Note that it's not solely "prepare for for;" it's performing a general setup transformation before iteration. Iterator::try_fold would want to perform the setup as well, and doing so could even eliminate the need for some try_fold implementations. (Any which take the general shape of self.prepare(); inner.try_fold(...args).)

What stops us from doing 2 calls there?

Something like:

Current:

for x in y {...} =>

let mut iter = y.into_iter()
while let Some(x) = iter.next(){...}

Future:

for x in y =>

let mut iter = y.into_iter().prepare_for_for();
while let Some(x) = iter.next(){...}

And make prepare_for_for some Iterator method with default implementation and anonymous return type.

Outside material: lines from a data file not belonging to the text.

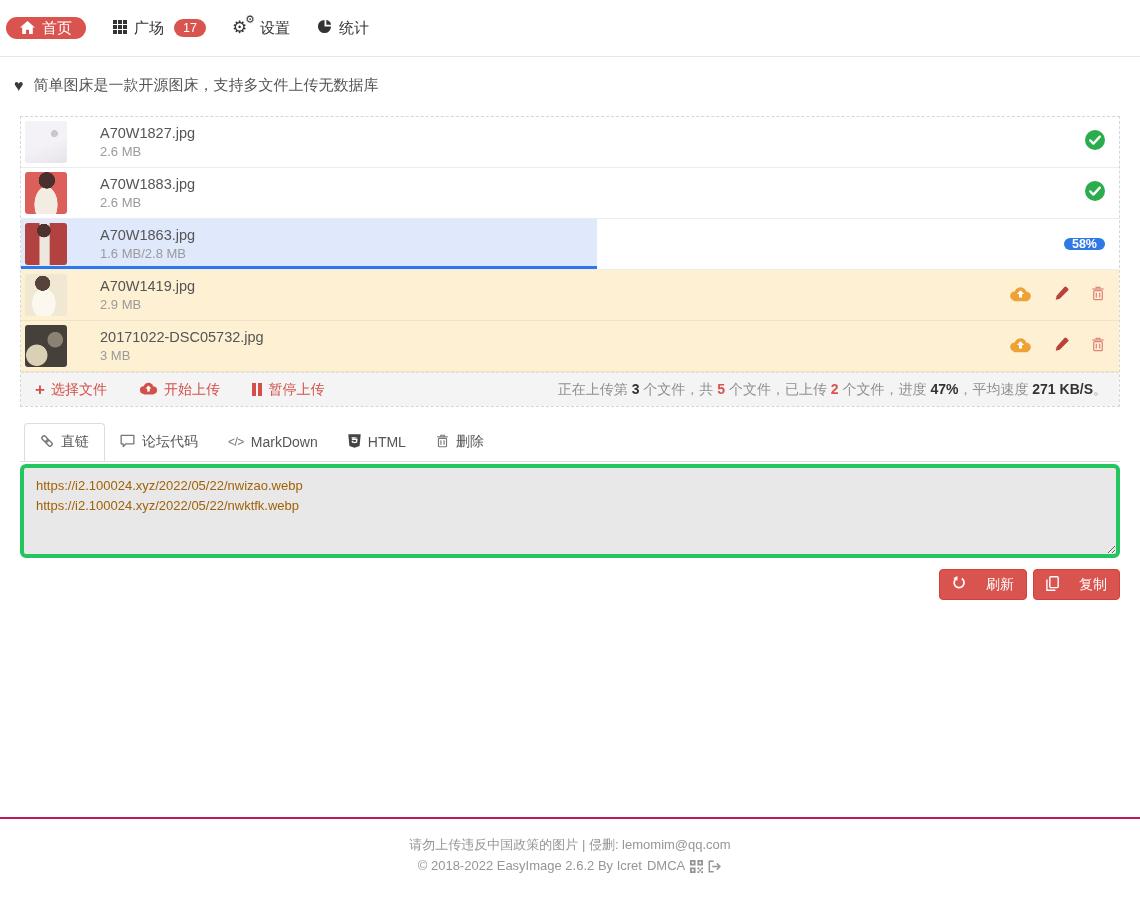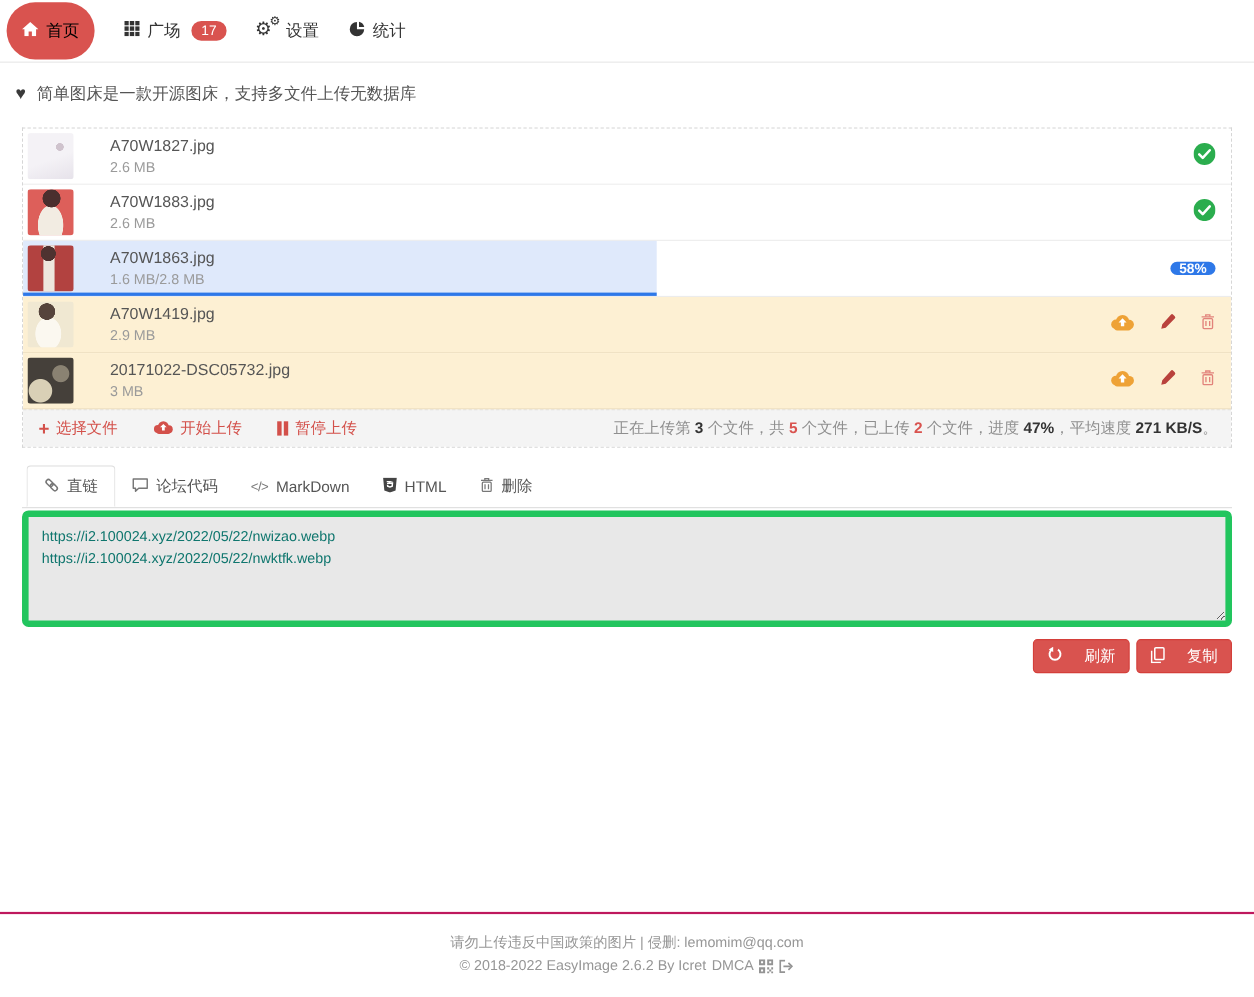--- a/index.html
+++ b/index.html
@@ -5,21 +5,21 @@
   * { box-sizing: border-box; }
   html,body { margin:0; padding:0; background:#fff; }
   body {
     font-family: "Liberation Sans", "DejaVu Sans", sans-serif;
     color:#333; width:1140px; min-height:906px; margin:0 auto; position:relative;
   }
 
   
   .navbar { display:flex; align-items:center; height:57px; padding:0 16px 0 6px;
             border-bottom:1px solid #e7e7e7; }
-  .nav-pill { background:#d9534f; color:#000000; border-radius:50px; height:52px;
+  .nav-pill { background:#d9534f; color:#ffffff; border-radius:50px; height:22px;
               padding:0 14px; display:flex; align-items:center; gap:7px; font-size:15px; cursor:pointer; }
   .nav-item { display:flex; align-items:center; gap:7px; font-size:15px; color:#333;
               margin-left:27px; cursor:pointer; }
   .nav-badge { background:#d9534f; color:#fff; border-radius:11px; font-size:12.5px;
                padding:3px 9px; margin-left:3px; line-height:1; }
   .gear-wrap { position:relative; width:20px; height:18px; }
   .gear-big { position:absolute; left:-1px; top:-2px; font-size:17px; color:#333; }
   .gear-small { position:absolute; right:-2px; top:-6px; font-size:11px; color:#333; }
 
   
@@ -66,23 +66,23 @@
 
   
   .tabs { margin:16px 20px 0; display:flex; border-bottom:1px solid #ddd; padding-left:4px; }
   .tab { display:flex; align-items:center; gap:7px; padding:0 15px; height:38px;
          font-size:14px; color:#555; cursor:pointer; }
   .tab.active { background:#fff; border:1px solid #ddd; border-bottom:1px solid #fff;
                 margin-bottom:-1px; border-radius:4px 4px 0 0; }
   .code-glyph { font-size:12px; color:#777; letter-spacing:-0.5px; }
 
   
-  .output-textarea { display:block; width:1100px; margin:2px 20px 0; height:106px;
-    background:#e8e8e8; border:6px solid #22c55e; border-radius:6px; padding:8px 12px;
-    font:13px/1.55 "Liberation Sans", "DejaVu Sans", sans-serif; color:#0f766e; resize:vertical; }
+  .output-textarea { display:block; width:1100px; margin:2px 20px 0; height:94px;
+    background:#e8e8e8; border:4px solid #22c55e; border-radius:6px; padding:8px 12px;
+    font:13px/1.55 "Liberation Sans", "DejaVu Sans", sans-serif; color:#a16207; resize:vertical; }
   .btn-row { margin:11px 20px 0; display:flex; justify-content:flex-end; gap:6px; }
   .btn-danger { background:#d9534f; color:#fff; border:1px solid #d43f3a; border-radius:4px;
     height:31px; padding:0 12px; font-size:14px; display:flex; align-items:center; gap:20px;
     cursor:pointer; font-family:inherit; }
 
   
   .footer { margin-top:217px; border-top:2px solid #be185d; padding:16px 0 10px;
             text-align:center; color:#969696; font-size:13px; line-height:1.5; }
   .footer-line2 { margin-top:1px; display:flex; justify-content:center; align-items:center; gap:5px; }
   .footer svg { vertical-align:middle; }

I think about something like this but part of of Iterator trait.

Note that your specialization isn't correct for Skip, because it doesn't handle a non-fused inner iterator correctly.

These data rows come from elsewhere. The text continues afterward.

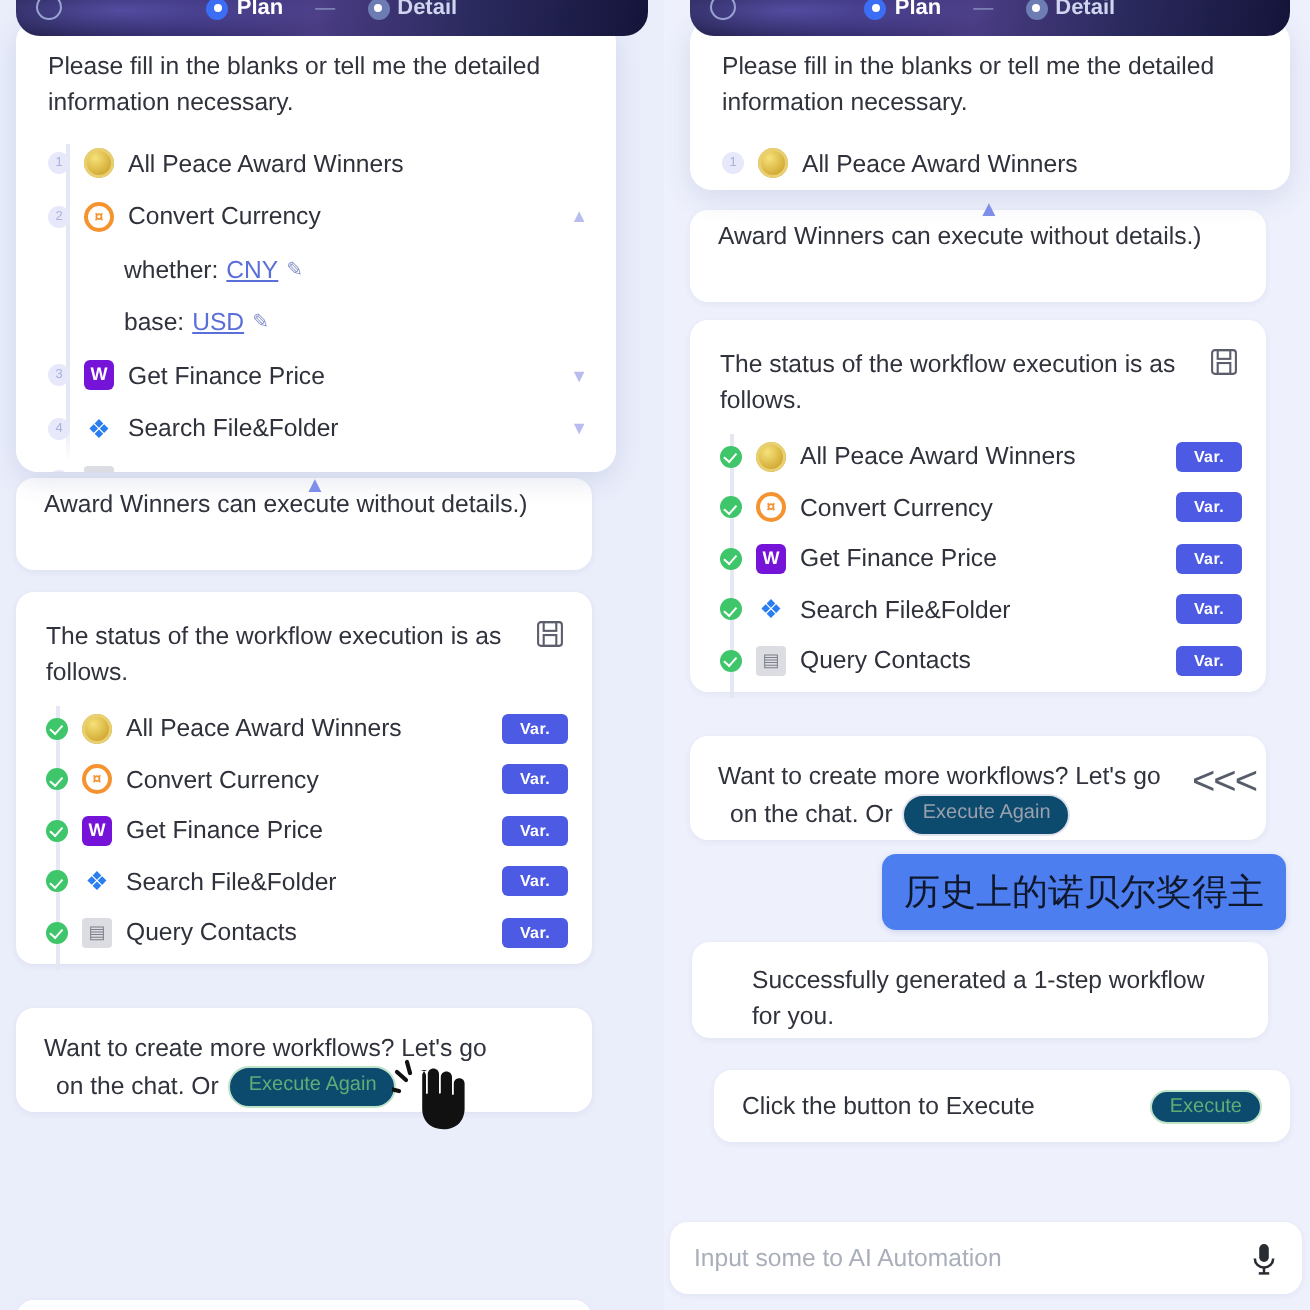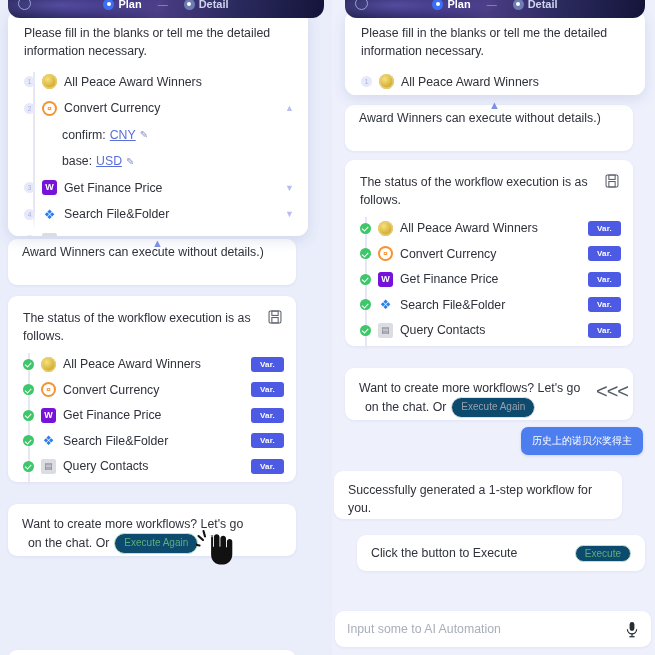--- a/index.html
+++ b/index.html
@@ -132,22 +132,22 @@
 
   
   .chat-line { display:flex; align-items:center; flex-wrap:wrap; gap:5px; }
   .ghost-btn {
     display:inline-block; border:1px solid #bfe3c9; color:#5fae77;
     border-radius:11px; font-size:10px; padding:2px 9px; background:#0c4a6e; white-space:nowrap;
   }
 
   
   .user-bubble {
-    position:absolute; background:#4d7ef0; color:#ffffff; border-radius:7px;
-    font-size:10px; padding:7px 11px; white-space:nowrap;
+    position:absolute; background:#4d7ef0; color:#0f172a; border-radius:7px;
+    font-size:18px; padding:7px 11px; white-space:nowrap;
     box-shadow:0 1px 3px rgba(40,70,170,.17);
   }
   .swipe-arrows {
     position:absolute; color:#565c68; font-size:20px; letter-spacing:-1px;
     font-family:"Liberation Sans", sans-serif;
   }
   .input-bar {
     position:absolute; background:#fff; border-radius:9px;
     display:flex; align-items:center; padding:0 12px;
     box-shadow:0 1px 3px rgba(50,60,120,.07);
@@ -182,21 +182,21 @@
         </div>
 
         <div class="step-row">
           <span class="stepnum">2</span>
           <span class="app-ic ic-currency">¤</span>
           <span class="step-label">Convert Currency</span>
           <span class="chev">▲</span>
         </div>
 
         <div class="param-row">
-          <span>confirm:</span>
+          <span>whether:</span>
           <span class="param-val">CNY</span>
           <span class="pencil">✎</span>
         </div>
 
         <div class="param-row">
           <span>base:</span>
           <span class="param-val">USD</span>
           <span class="pencil">✎</span>
         </div>
 
@@ -383,21 +383,21 @@
       <div class="chat-line ctext" style="padding-left:6px;">
         <span>on the   chat.  Or</span>
         <span class="ghost-btn" style="border-color:#dfe2ec; color:#9aa0ac;">Execute Again</span>
       </div>
     </div>
 
     <div class="swipe-arrows" style="left:264px; top:380px;">&lt;&lt;&lt;</div>
 
     <div class="user-bubble" style="right:12px; top:427px;">历史上的诺贝尔奖得主</div>
 
-    <div class="card" style="left:2px; top:471px; width:288px; height:48px; padding:10px 14px;">
+    <div class="card" style="left:14px; top:471px; width:288px; height:48px; padding:10px 30px;">
       <div class="ctext">Successfully generated a 1-step workflow for you.</div>
     </div>
 
     <div class="card" style="left:13px; top:535px; width:288px; height:36px; display:flex; align-items:center; padding:0 14px;margin-left:12px;">
       <span class="ctext">Click the button to Execute</span>
       <span class="ghost-btn" style="margin-left:auto;">Execute</span>
     </div>
 
     <div class="input-bar" style="left:3px; top:611px; width:316px; height:36px;gap:44px;">
       <span class="input-ph">Input some to AI Automation</span>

Note also for the time being that

error: method with return-position `impl Trait` in trait cannot be specialized
  --> src/lib.rs:12:5
   |
12 |     default fn into_immediate_iter(self) -> impl Iterator<Item = I::Item> {
   |     ^^^^^^^^^^^^^^^^^^^^^^^^^^^^^^^^^^^^^^^^^^^^^^^^^^^^^^^^^^^^^^^^^^^^^
   |
   = note: specialization behaves in inconsistent and surprising ways with `#![feature(return_position_impl_trait_in_trait)]`, and for now is disallowed

The reason for the error is that RPITIT is transparent for known implementors (exactly like named associated traits), meaning that the call site can rely on knowing the type returned. Even without explicit impl refinement, the caller gets additional knowledge about the autotraits which "leak" through RPIT. The useful definition for default fn RPITIT would be to make it always an opaque type.

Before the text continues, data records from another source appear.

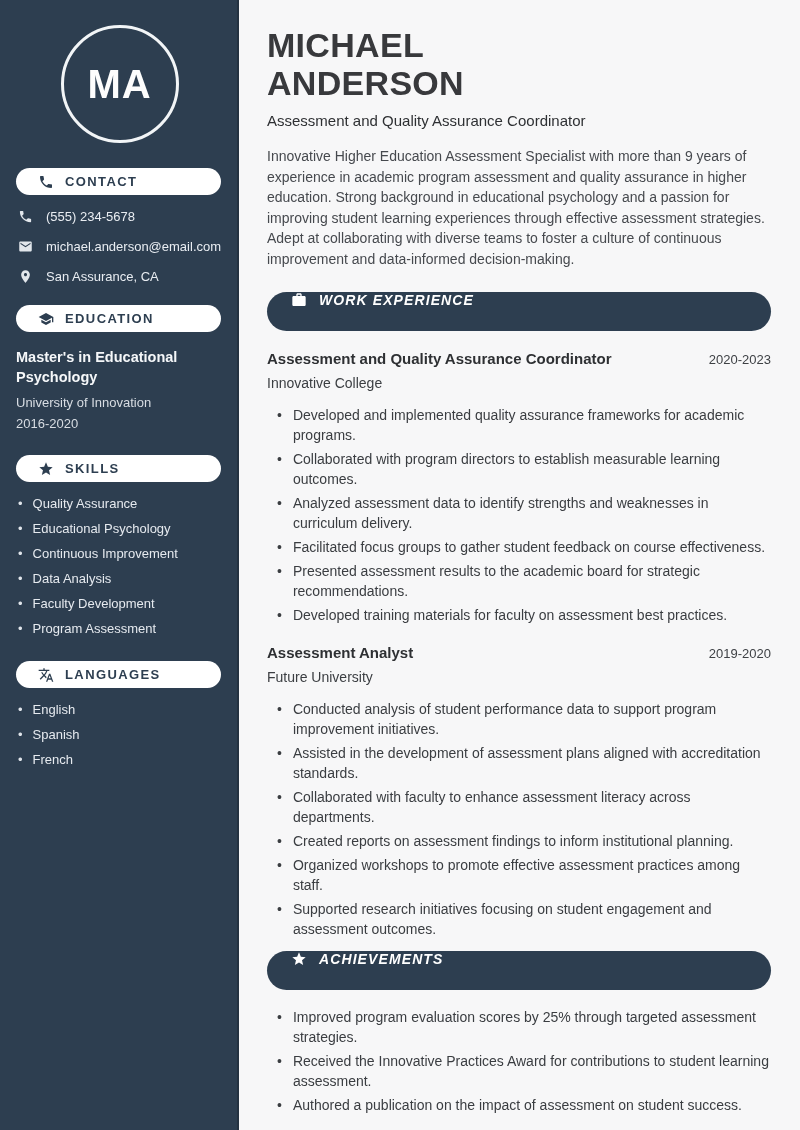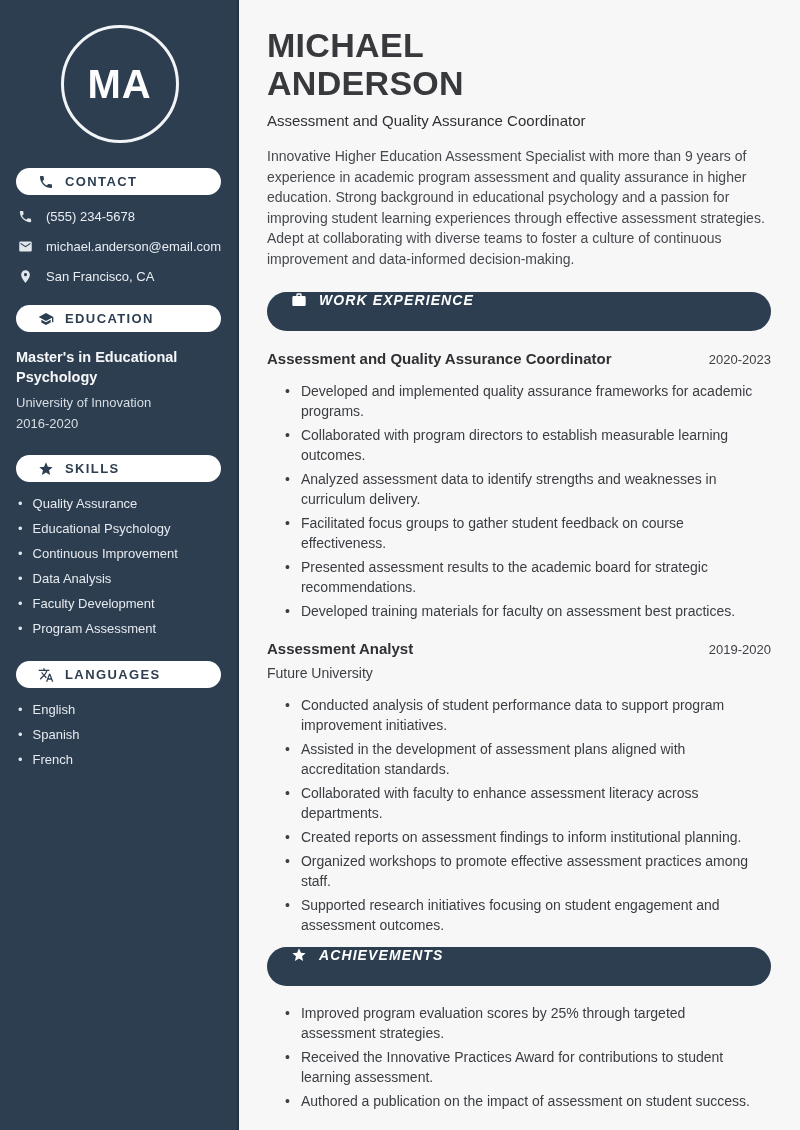--- a/index.html
+++ b/index.html
@@ -78,21 +78,21 @@
   .main-pill svg { width: 16px; height: 16px; fill: #ffffff; flex-shrink: 0; }
   .main-pill .lbl { font-size: 14px; font-weight: bold; letter-spacing: 1.1px; }
   .pill-achievements { margin-top: 12px; }
 
   .job { margin-top: 19px; }
   .job-head { display: flex; justify-content: space-between; align-items: baseline; }
   .job-name { font-size: 15px; font-weight: bold; color: #2e3033; }
   .job-dates { font-size: 13px; color: #3e4145; }
   .company { font-size: 14px; color: #3b3e42; margin-top: 8px; }
 
-  .bullets { list-style: none; margin: 14px 8px 0; padding: 0 0 0 10px; }
+  .bullets { list-style: none; margin: 14px 0 0; padding: 0 0 0 10px; }
   .bullets li {
     display: flex; gap: 11px;
     font-size: 14px; line-height: 20px; color: #3a3d41;
     margin-bottom: 4px;
   }
   .bullets li::before { content: "•"; color: #3a3d41; }
   .ach-list { margin-top: 17px; }
 </style>
 </head>
 <body>
@@ -122,21 +122,21 @@
       <div class="contact-row">
         <svg viewBox="0 0 24 24">
             <path d="M20 4H4c-1.1 0-1.99.9-1.99 2L2 18c0 1.1.9 2 2 2h16c1.1 0 2-.9 2-2V6c0-1.1-.9-2-2-2zm0 4l-8 5-8-5V6l8 5 8-5v2z"></path>
           </svg>
         <span class="txt">michael.anderson@email.com</span>
       </div>
       <div class="contact-row">
         <svg viewBox="0 0 24 24">
             <path d="M12 2C8.13 2 5 5.13 5 9c0 5.25 7 13 7 13s7-7.75 7-13c0-3.87-3.13-7-7-7zm0 9.5c-1.38 0-2.5-1.12-2.5-2.5s1.12-2.5 2.5-2.5 2.5 1.12 2.5 2.5-1.12 2.5-2.5 2.5z"></path>
           </svg>
-        <span class="txt">San Francisco, CA</span>
+        <span class="txt">San Assurance, CA</span>
       </div>
     </div>
 
     <div class="side-pill pill-education">
       <svg viewBox="0 0 24 24">
           <path d="M12 3L1 9l11 6 9-4.91V17h2V9L12 3zM5 13.18v4L12 21l7-3.82v-4L12 17l-7-3.82z"></path>
         </svg>
       <span class="lbl">EDUCATION</span>
     </div>
 
@@ -192,20 +192,21 @@
           <path d="M20 6h-4V4c0-1.11-.89-2-2-2h-4c-1.11 0-2 .89-2 2v2H4c-1.11 0-1.99.89-1.99 2L2 19c0 1.11.89 2 2 2h16c1.11 0 2-.89 2-2V8c0-1.11-.89-2-2-2zm-6 0h-4V4h4v2z"></path>
         </svg>
       <span class="lbl">WORK EXPERIENCE</span>
     </div>
 
     <section class="job">
       <div class="job-head">
         <span class="job-name">Assessment and Quality Assurance Coordinator</span>
         <span class="job-dates">2020-2023</span>
       </div>
+      <div class="company">Innovative College</div>
       <ul class="bullets">
         <li>Developed and implemented quality assurance frameworks for academic programs.</li>
         <li>Collaborated with program directors to establish measurable learning outcomes.</li>
         <li>Analyzed assessment data to identify strengths and weaknesses in curriculum delivery.</li>
         <li>Facilitated focus groups to gather student feedback on course effectiveness.</li>
         <li>Presented assessment results to the academic board for strategic recommendations.</li>
         <li>Developed training materials for faculty on assessment best practices.</li>
       </ul>
     </section>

Barring that error, a proper implementation might potentially look like (modulo bikeshed ofc)

// core::ops

pub trait For {
    type Output;
    fn into_immediate_iter(self) -> impl Iterator<Item = Self::Output>;
}

impl<I: IntoIterator> For for I {
    type Output = I::Item;
    default fn into_immediate_iter(self) -> impl Iterator<Item = I::Item> {
        self.into_iter()
    }
}

// core::iter

impl<I> For for Skip<I>
where
    I: Iterator,
{
    fn into_immediate_iter(self) -> impl Iterator<Item = I::Item> {
        let mut iter = self.iter.into_immediate_iter();
        iter.nth(self.n).chain(iter)
    }
}

impl<A: Step> For for RangeInclusive<A> {
    default fn into_immediate_iter(self) -> impl Iterator<Item = A> {
        if self.exhausted {
            (self.end.clone()..self.end).chain(None)
        } else {
            (self.start..self.end.clone()).chain(Some(self.end))
        }
    }
}

impl<A: Step + Copy> For for RangeInclusive<A> {
    fn into_immediate_iter(self) -> impl Iterator<Item = A> {
        if self.exhausted {
            (self.end..self.end).chain(None)
        } else if let Some(end) = A::forward_checked(self.end, 1) {
            // NB: would introduce an extra clone in the None case without
            //     specialization unless fn Step::*_checked -> Result<T, T>
            //     I didn't originally since most cases can check steps_between
            (self.start..end).chain(None)
        } else {
            (self.start..self.end).chain(Some(self.end))
        }
    }
}

Nothing directly; I was mostly just pointing out that a pre-iteration step is already performed. Allowing IntoIterator types which are not Iterator to play the game directly seems beneficial, though.

This topic was automatically closed 90 days after the last reply. New replies are no longer allowed.